EXERCISE INSTRUCTIONS
In the entries that follow, which lines hold the string "paths"? List them.

DATA SHOWN
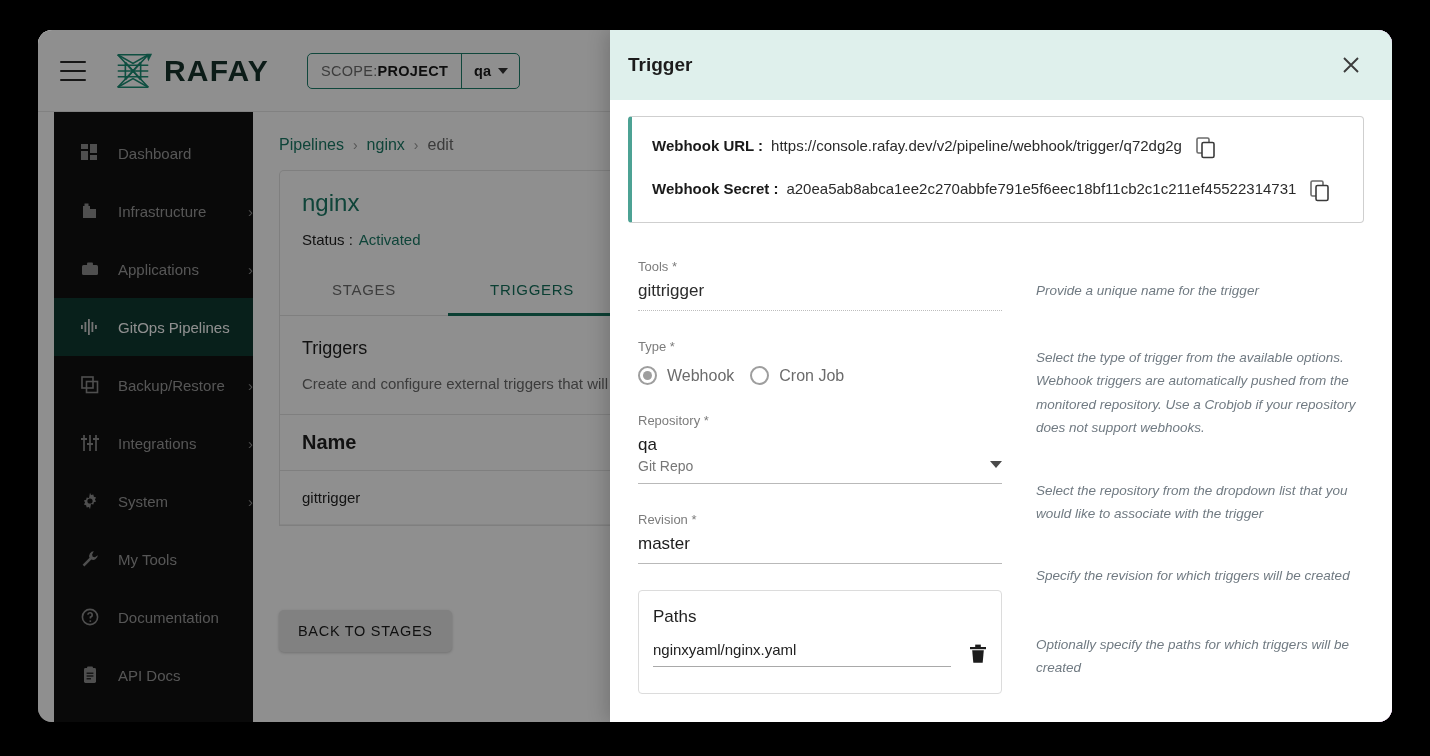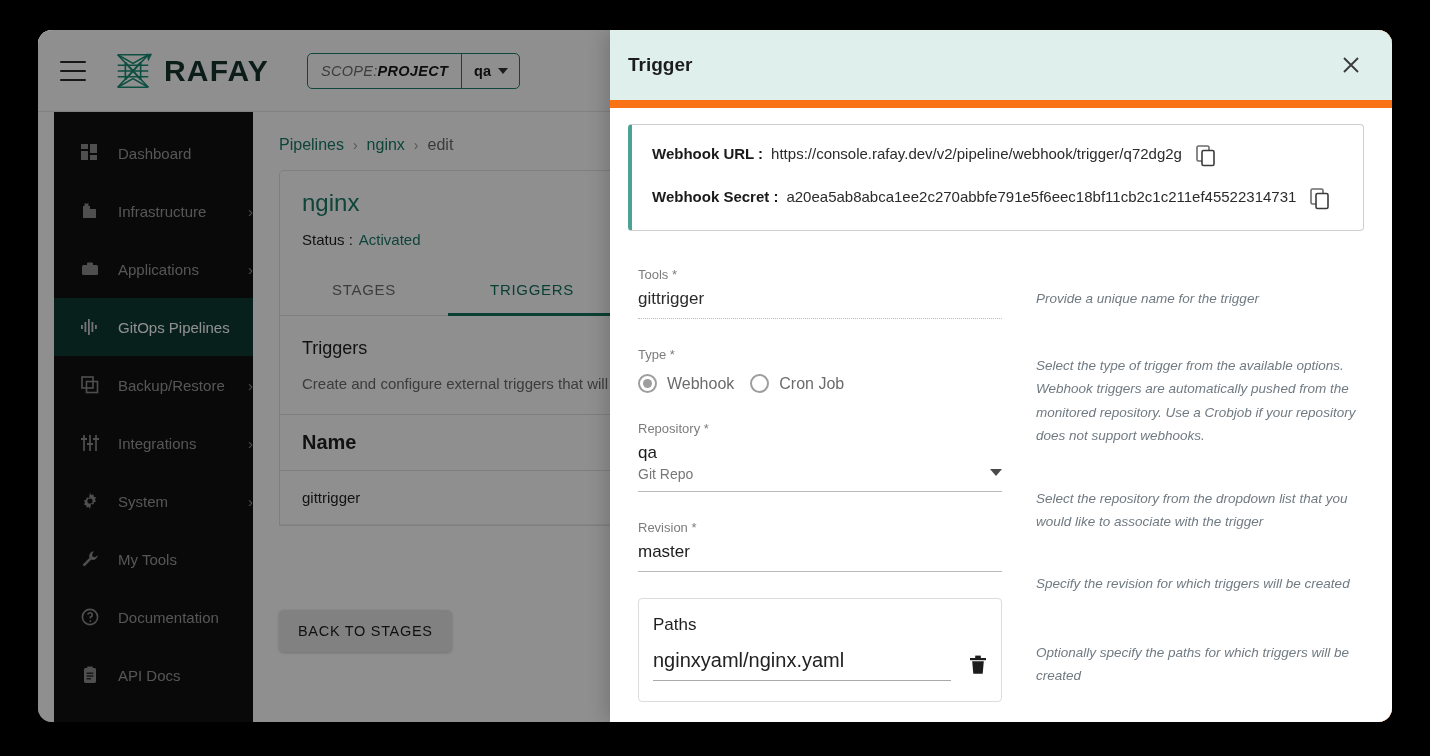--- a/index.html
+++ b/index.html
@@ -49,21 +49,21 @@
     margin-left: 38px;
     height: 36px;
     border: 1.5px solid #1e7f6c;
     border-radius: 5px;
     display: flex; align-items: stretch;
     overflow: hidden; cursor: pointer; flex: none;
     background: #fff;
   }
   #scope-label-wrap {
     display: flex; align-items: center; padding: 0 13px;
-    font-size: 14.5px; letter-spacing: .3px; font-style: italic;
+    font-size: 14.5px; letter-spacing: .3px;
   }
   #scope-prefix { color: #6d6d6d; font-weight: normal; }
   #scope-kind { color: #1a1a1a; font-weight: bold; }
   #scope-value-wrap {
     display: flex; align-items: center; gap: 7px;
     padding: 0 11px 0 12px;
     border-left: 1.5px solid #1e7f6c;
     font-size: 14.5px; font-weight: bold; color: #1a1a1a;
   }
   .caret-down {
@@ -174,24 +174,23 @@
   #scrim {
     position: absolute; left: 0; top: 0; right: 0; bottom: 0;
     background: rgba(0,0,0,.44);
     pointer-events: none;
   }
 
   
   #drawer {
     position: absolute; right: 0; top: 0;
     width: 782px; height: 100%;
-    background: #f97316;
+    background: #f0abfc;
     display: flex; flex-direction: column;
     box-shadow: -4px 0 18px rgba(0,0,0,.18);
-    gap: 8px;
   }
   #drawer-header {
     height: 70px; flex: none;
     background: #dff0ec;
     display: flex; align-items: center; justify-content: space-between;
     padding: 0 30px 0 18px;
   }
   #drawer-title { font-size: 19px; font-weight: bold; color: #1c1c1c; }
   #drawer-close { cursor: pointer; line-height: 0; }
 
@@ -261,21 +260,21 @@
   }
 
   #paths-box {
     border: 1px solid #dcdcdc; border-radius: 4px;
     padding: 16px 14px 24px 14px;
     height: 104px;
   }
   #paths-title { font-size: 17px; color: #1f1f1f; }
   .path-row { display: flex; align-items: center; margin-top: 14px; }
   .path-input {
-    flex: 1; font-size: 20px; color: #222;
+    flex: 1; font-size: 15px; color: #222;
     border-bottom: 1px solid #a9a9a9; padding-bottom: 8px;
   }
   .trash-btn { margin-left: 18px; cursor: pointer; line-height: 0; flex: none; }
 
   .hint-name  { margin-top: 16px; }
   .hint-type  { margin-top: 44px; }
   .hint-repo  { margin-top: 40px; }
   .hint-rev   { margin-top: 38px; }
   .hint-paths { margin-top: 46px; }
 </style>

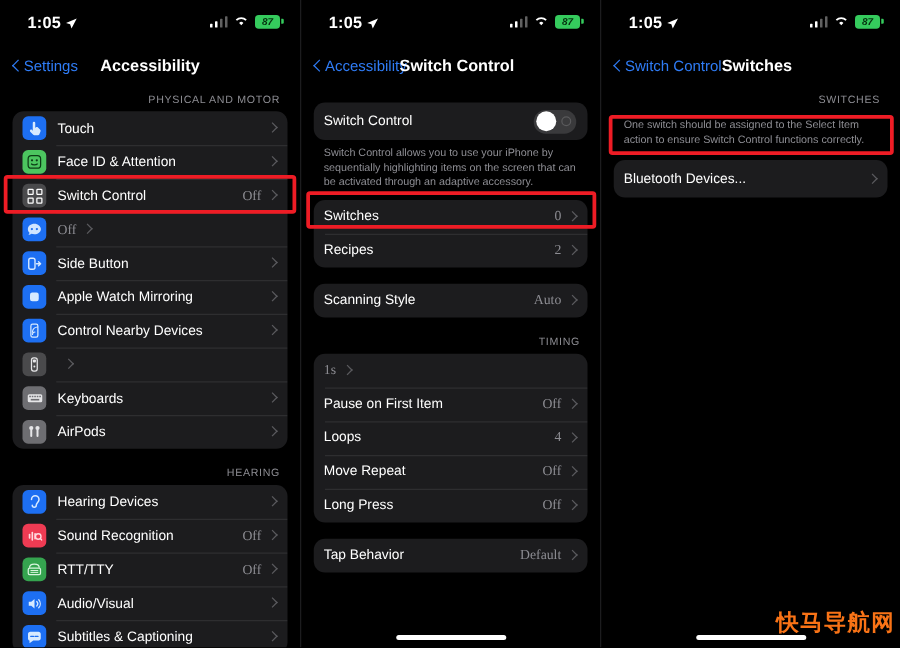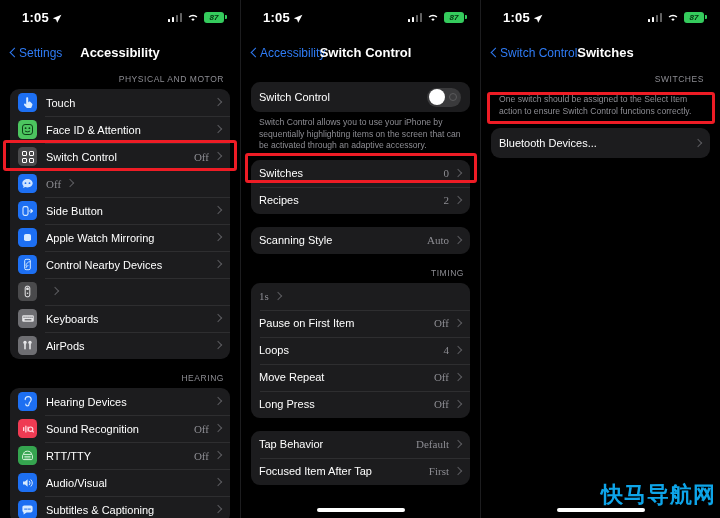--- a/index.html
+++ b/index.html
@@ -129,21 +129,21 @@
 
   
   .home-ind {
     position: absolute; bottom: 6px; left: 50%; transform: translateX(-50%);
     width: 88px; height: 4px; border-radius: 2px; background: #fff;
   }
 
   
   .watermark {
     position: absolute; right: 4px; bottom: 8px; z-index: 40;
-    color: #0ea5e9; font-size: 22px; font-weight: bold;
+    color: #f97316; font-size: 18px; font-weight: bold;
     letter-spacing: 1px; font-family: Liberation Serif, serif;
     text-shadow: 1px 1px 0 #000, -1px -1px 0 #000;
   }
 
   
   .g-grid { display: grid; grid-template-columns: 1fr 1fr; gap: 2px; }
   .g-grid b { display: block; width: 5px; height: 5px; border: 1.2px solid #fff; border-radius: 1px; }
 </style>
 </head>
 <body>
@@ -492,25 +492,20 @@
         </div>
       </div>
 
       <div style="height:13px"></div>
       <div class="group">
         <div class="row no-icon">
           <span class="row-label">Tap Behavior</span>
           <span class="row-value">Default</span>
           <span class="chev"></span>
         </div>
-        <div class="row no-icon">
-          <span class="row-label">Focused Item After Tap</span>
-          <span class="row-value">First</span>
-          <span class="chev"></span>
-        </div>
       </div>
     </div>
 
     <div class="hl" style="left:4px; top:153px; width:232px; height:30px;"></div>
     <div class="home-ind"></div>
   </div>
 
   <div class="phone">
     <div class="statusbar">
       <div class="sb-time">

RESPONSE
   #paths-box {
   #paths-title { font-size: 17px; color: #1f1f1f; }
   .hint-paths { margin-top: 46px; }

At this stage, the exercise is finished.